◆ Problem details: Once you reach the line that holds "[123,619,264,632] GOOGLE_SECRETS_FORCE ->" in the listing below, output it and every line after it through the line that holds "(809, 625) none", word for word.

*** Given records Section Begins ***

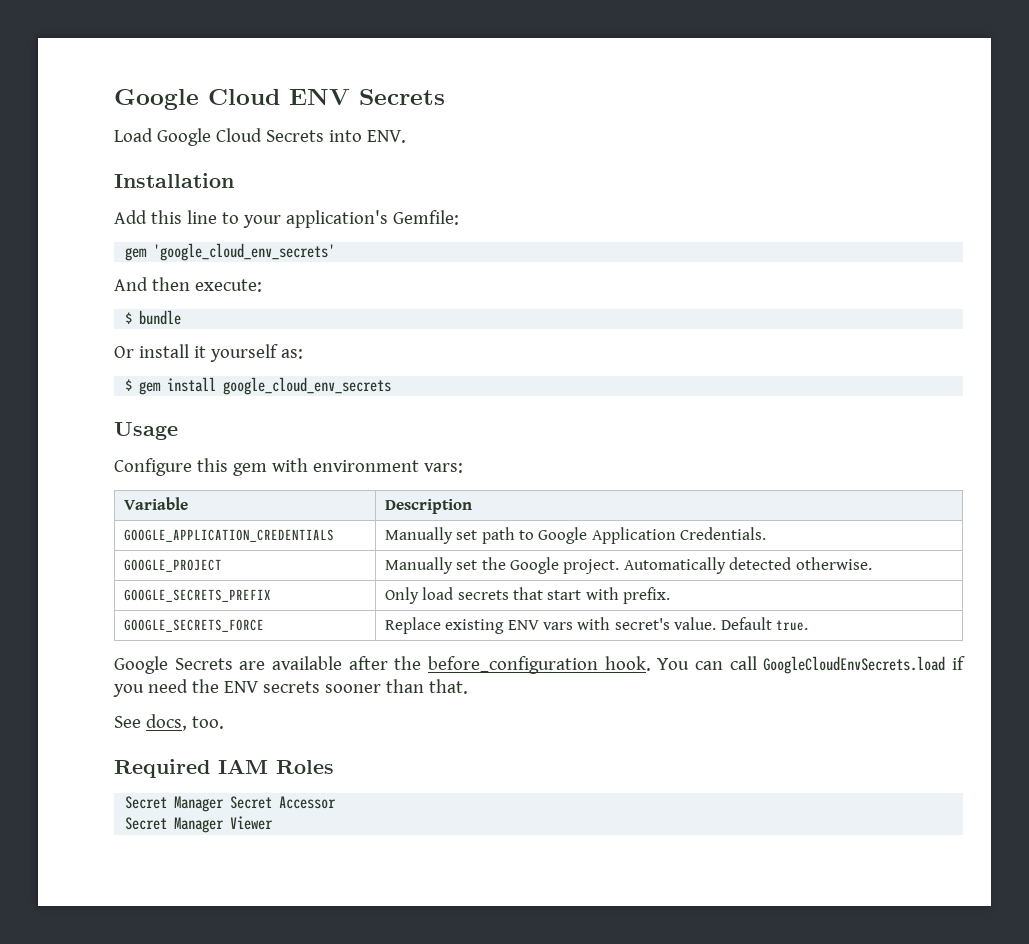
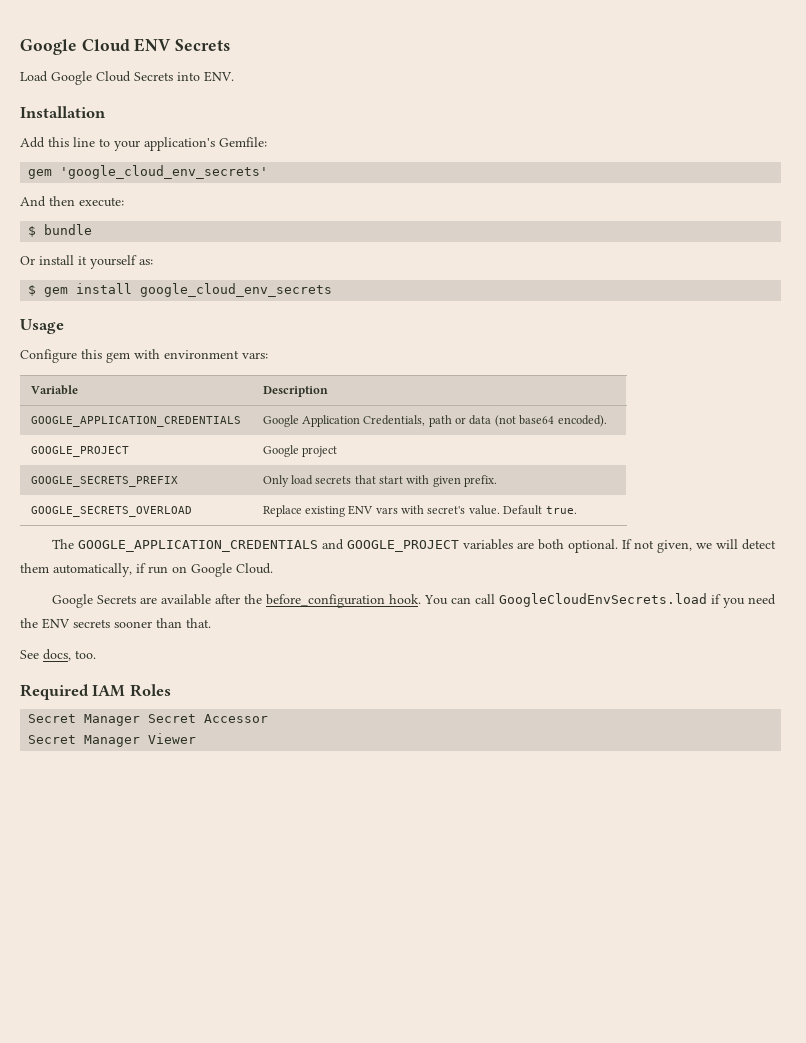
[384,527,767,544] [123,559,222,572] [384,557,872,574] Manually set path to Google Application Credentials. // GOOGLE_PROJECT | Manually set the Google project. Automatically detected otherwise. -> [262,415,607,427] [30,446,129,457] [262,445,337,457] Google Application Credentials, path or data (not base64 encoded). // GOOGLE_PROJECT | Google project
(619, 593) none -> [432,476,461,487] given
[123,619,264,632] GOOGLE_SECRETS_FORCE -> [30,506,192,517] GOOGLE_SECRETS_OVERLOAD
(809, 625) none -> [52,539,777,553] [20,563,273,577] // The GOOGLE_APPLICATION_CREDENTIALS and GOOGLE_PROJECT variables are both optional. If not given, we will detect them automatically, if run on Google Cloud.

*** Given records Section Ends ***
*** Given records Section Begins ***

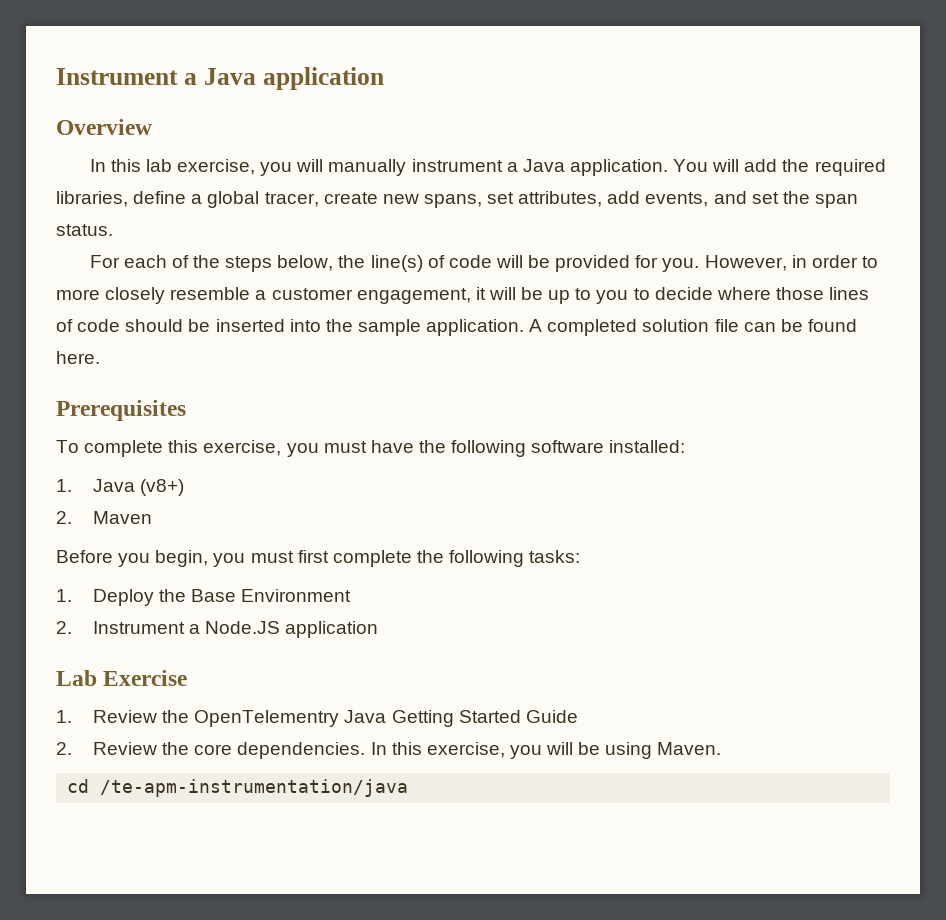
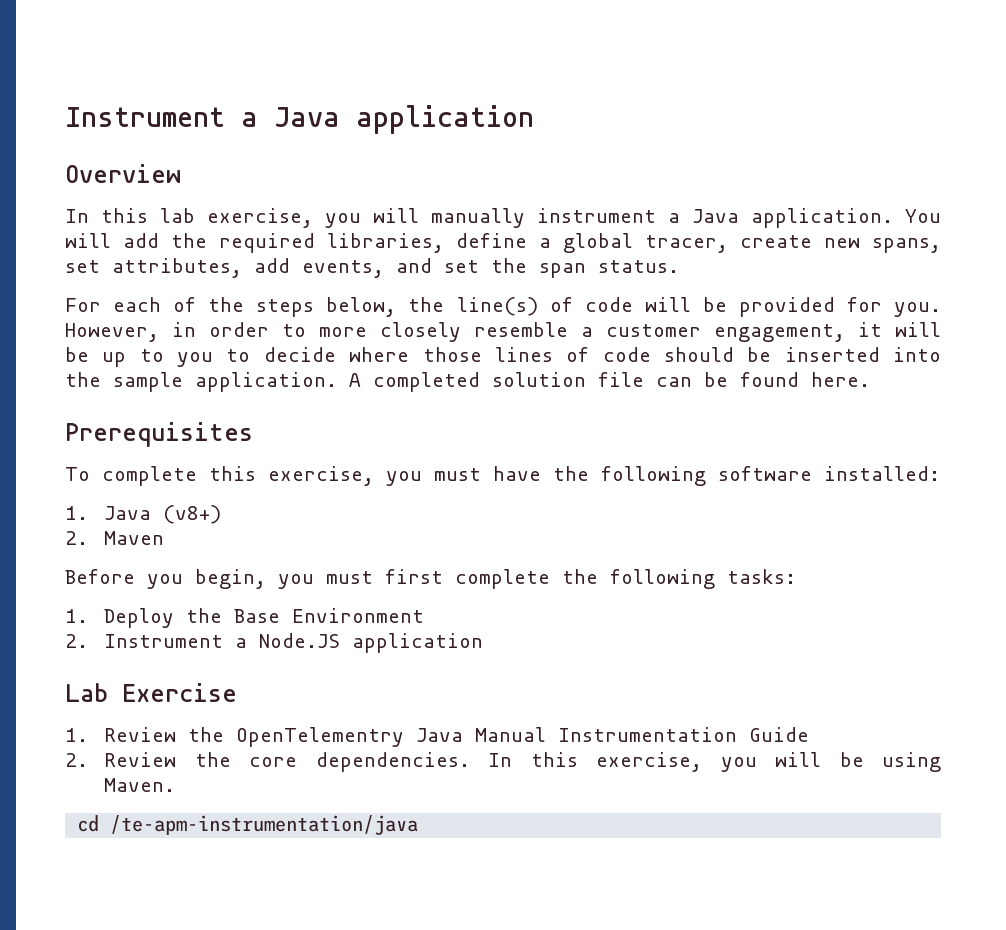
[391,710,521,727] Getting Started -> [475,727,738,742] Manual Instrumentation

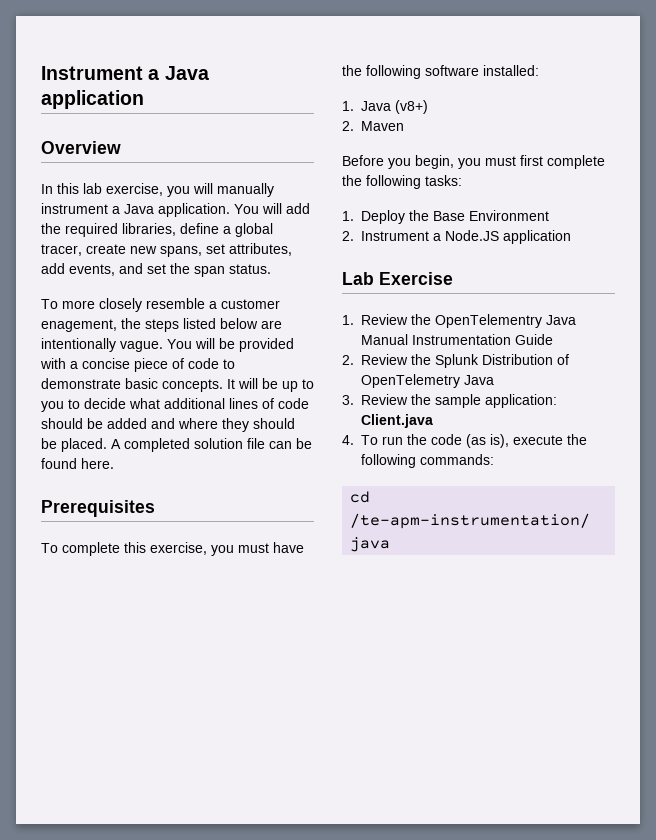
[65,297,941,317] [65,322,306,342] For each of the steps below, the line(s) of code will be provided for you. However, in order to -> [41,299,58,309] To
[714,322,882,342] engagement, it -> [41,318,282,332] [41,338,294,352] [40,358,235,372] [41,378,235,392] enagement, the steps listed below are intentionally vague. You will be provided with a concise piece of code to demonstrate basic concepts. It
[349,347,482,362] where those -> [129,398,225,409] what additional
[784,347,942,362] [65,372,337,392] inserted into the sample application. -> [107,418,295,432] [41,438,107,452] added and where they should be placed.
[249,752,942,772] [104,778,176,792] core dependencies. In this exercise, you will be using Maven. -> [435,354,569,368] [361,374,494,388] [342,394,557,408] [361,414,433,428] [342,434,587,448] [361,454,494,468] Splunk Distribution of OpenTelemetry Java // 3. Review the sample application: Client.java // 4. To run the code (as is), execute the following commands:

*** Given records Section Ends ***

◆ Response to this task:
[123,619,264,632] GOOGLE_SECRETS_FORCE -> [30,506,192,517] GOOGLE_SECRETS_OVERLOAD
(809, 625) none -> [52,539,777,553] [20,563,273,577] // The GOOGLE_APPLICATION_CREDENTIALS and GOOGLE_PROJECT variables are both optional. If not given, we will detect them automatically, if run on Google Cloud.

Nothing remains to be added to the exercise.